The mapping, exactly

Mathematics ↔ life.

MathematicsLife
transmission rate βHow readily a carrier passes it on — how contagious the story, how willing the audience to believe.
recovery rate γHow fast a carrier stops — loses interest, gets corrected, calms down, moves on.
R₀ = β ⁄ γNew cases per case: whether the thing more than replaces itself. The one number that decides.
the threshold R₀ = 1The knife-edge between a story that dies in one retelling and one that sweeps the office.
stochastic die-outThe supercritical spark that fizzles anyway by early bad luck — why not every good idea catches.
final size z = 1 − e^(−R₀z)How much of the world it eventually touches — a fixed curve, not a free choice, once the ratio is set.

The honest model

What's really under the hood.

The population is a few hundred individuals, each susceptible, infected, or recovered.
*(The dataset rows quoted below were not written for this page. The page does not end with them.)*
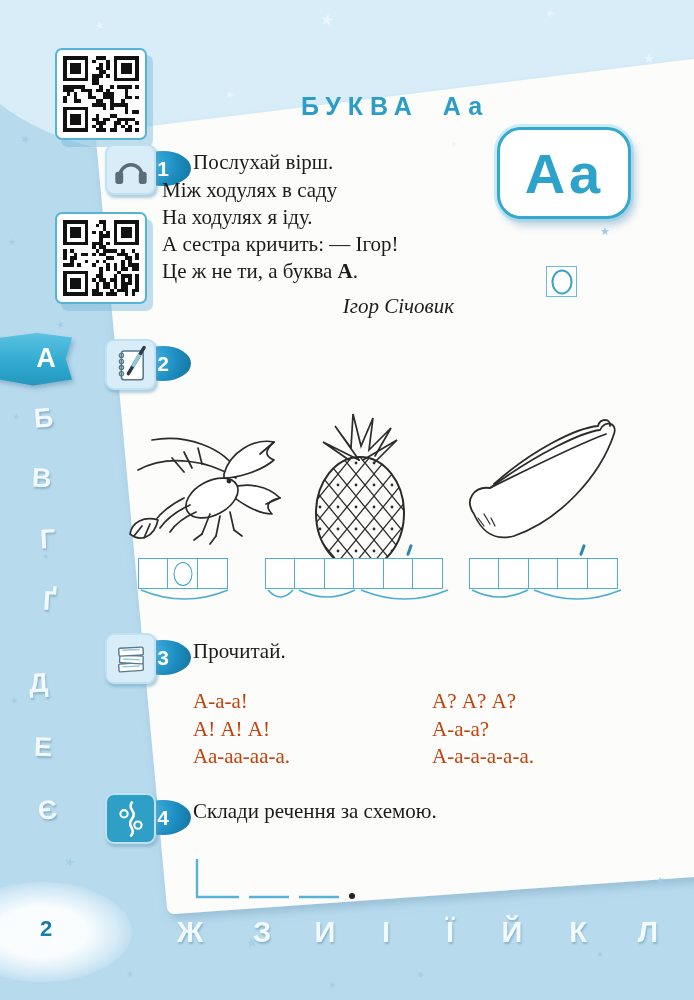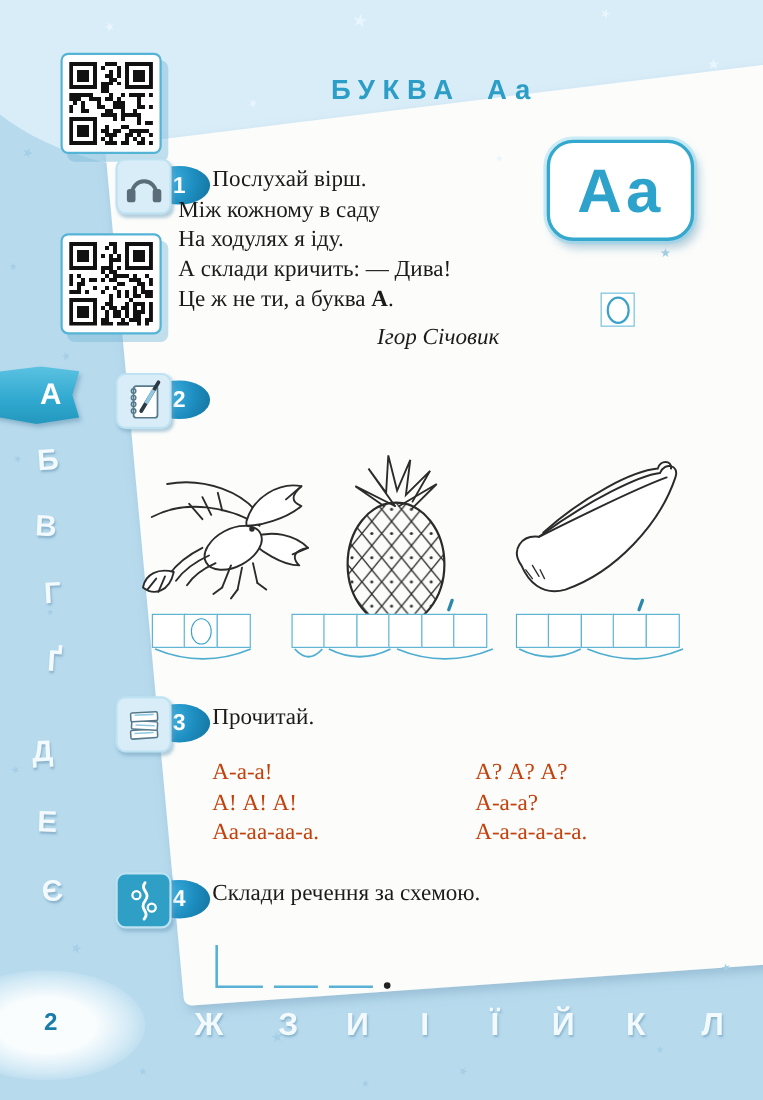--- a/index.html
+++ b/index.html
@@ -14,7 +14,7 @@
 
   
   .header{
-    position:absolute; left:170px; top:68px; width:450px; text-align:center;
+    position:absolute; left:170px; top:92px; width:450px; text-align:center;
     font-family:"Liberation Sans","DejaVu Sans",sans-serif;
     font-weight:bold; font-size:25px; letter-spacing:7px; word-spacing:10px;
     color:#2b9dc6;

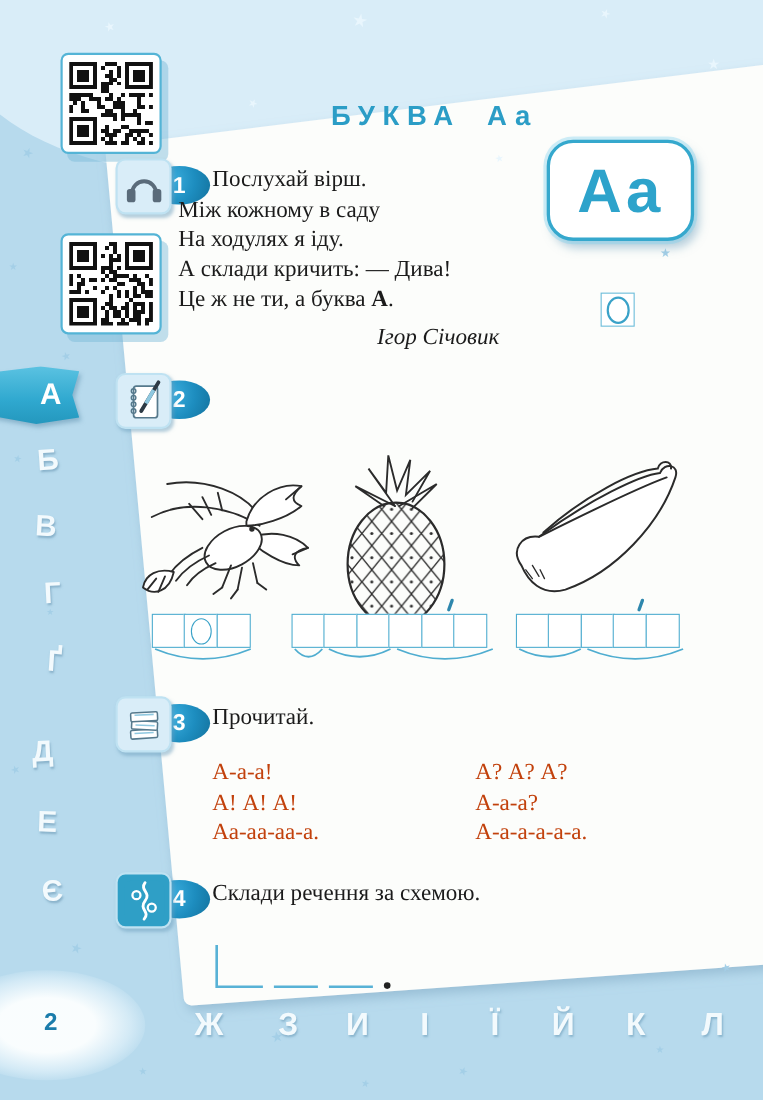--- a/index.html
+++ b/index.html
@@ -452,7 +452,7 @@
   <div class="task-title" style="left:193px; top:149px;">Послухай вірш.</div>
 
   <div class="poem">
-    <span class="line">Між кожному в саду</span>
+    <span class="line">Між ходулях в саду</span>
     <span class="line">На ходулях я іду.</span>
     <span class="line">А склади кричить: — Дива!</span>
     <span class="line"><span>Це ж не ти, а буква </span><b>А</b><span>.</span></span>

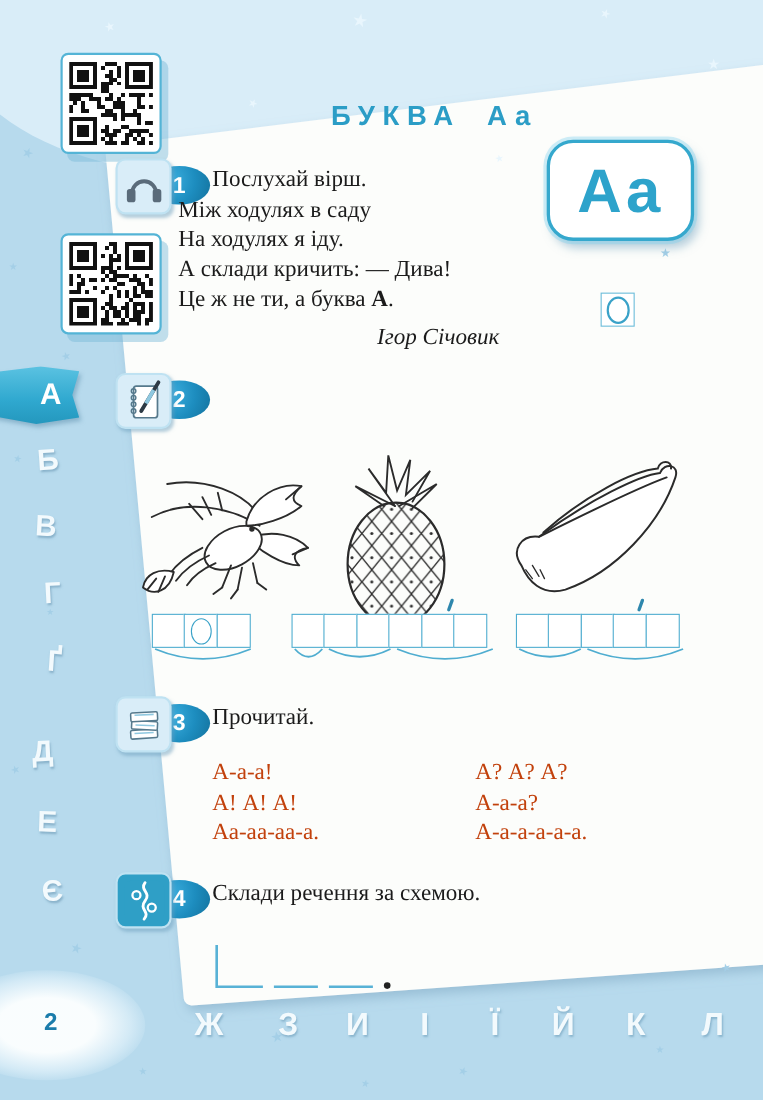--- a/index.html
+++ b/index.html
@@ -454,7 +454,7 @@
   <div class="poem">
     <span class="line">Між ходулях в саду</span>
     <span class="line">На ходулях я іду.</span>
-    <span class="line">А склади кричить: — Дива!</span>
+    <span class="line">А сестра кричить: — Ігор!</span>
     <span class="line"><span>Це ж не ти, а буква </span><b>А</b><span>.</span></span>
     <span class="author">Ігор Січовик</span>
   </div>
Time runs in steps. Every step, each infected recovers with a fixed probability γ; and each susceptible catches it with probability 1 − e^(−β·I/N), where I is how many are currently infectious — the well-mixed rule, everyone able to meet everyone. The slider sets R₀, and the code takes β = R₀·γ, so the ratio you dial really is transmission over recovery. The outbreak runs, stochastically, until no one is infectious.

Nothing is scripted. The grid, the epidemic curve, the final size and outcome are all read off the actual simulated run. The right-hand panel draws the theoretical curve by solving z = 1 − e^(−R₀z) for z by iteration — that smooth line is the prediction — and every dot on it is a real run's realised final size, plotted where it fell. Below the threshold the runs pile at zero; above it they scatter, some on the curve, some dying out early. The cliff at one is not drawn in; it emerges from the arithmetic of replacement.

Where the metaphor tears

Three honest failures.

R₀ is not a property of the thing.

It is tempting to speak of "the R₀ of" a virus or a rumour as if it were fixed. It isn't: R₀ is transmissibility times contact rate times susceptibility, and every one of those bends with behaviour, season, and network. The same pathogen has a different R₀ in a crowded city and an empty one — which is precisely why distancing, correction, and caution work. Treat the number as a dial you and the world keep turning, not a constant.

Nobody is well-mixed.

The clean threshold assumes every carrier can reach anyone equally. Real spread runs on lumpy networks with clusters, bridges, and superspreaders. That heterogeneity lets a contagion smoulder in a tight community while the population-wide R sits below one, or explode from a single hub above it. The average ratio is a first word on the outcome, not the last.

Final size is not meaning.

The model counts who was "infected" and treats a plague, a revolution, and a bad joke with the same accounting. It says nothing about whether the thing that spread was true, good, or worth catching — and "died out" is not a verdict of "was false." Reach and worth are different axes; the threshold governs only the first.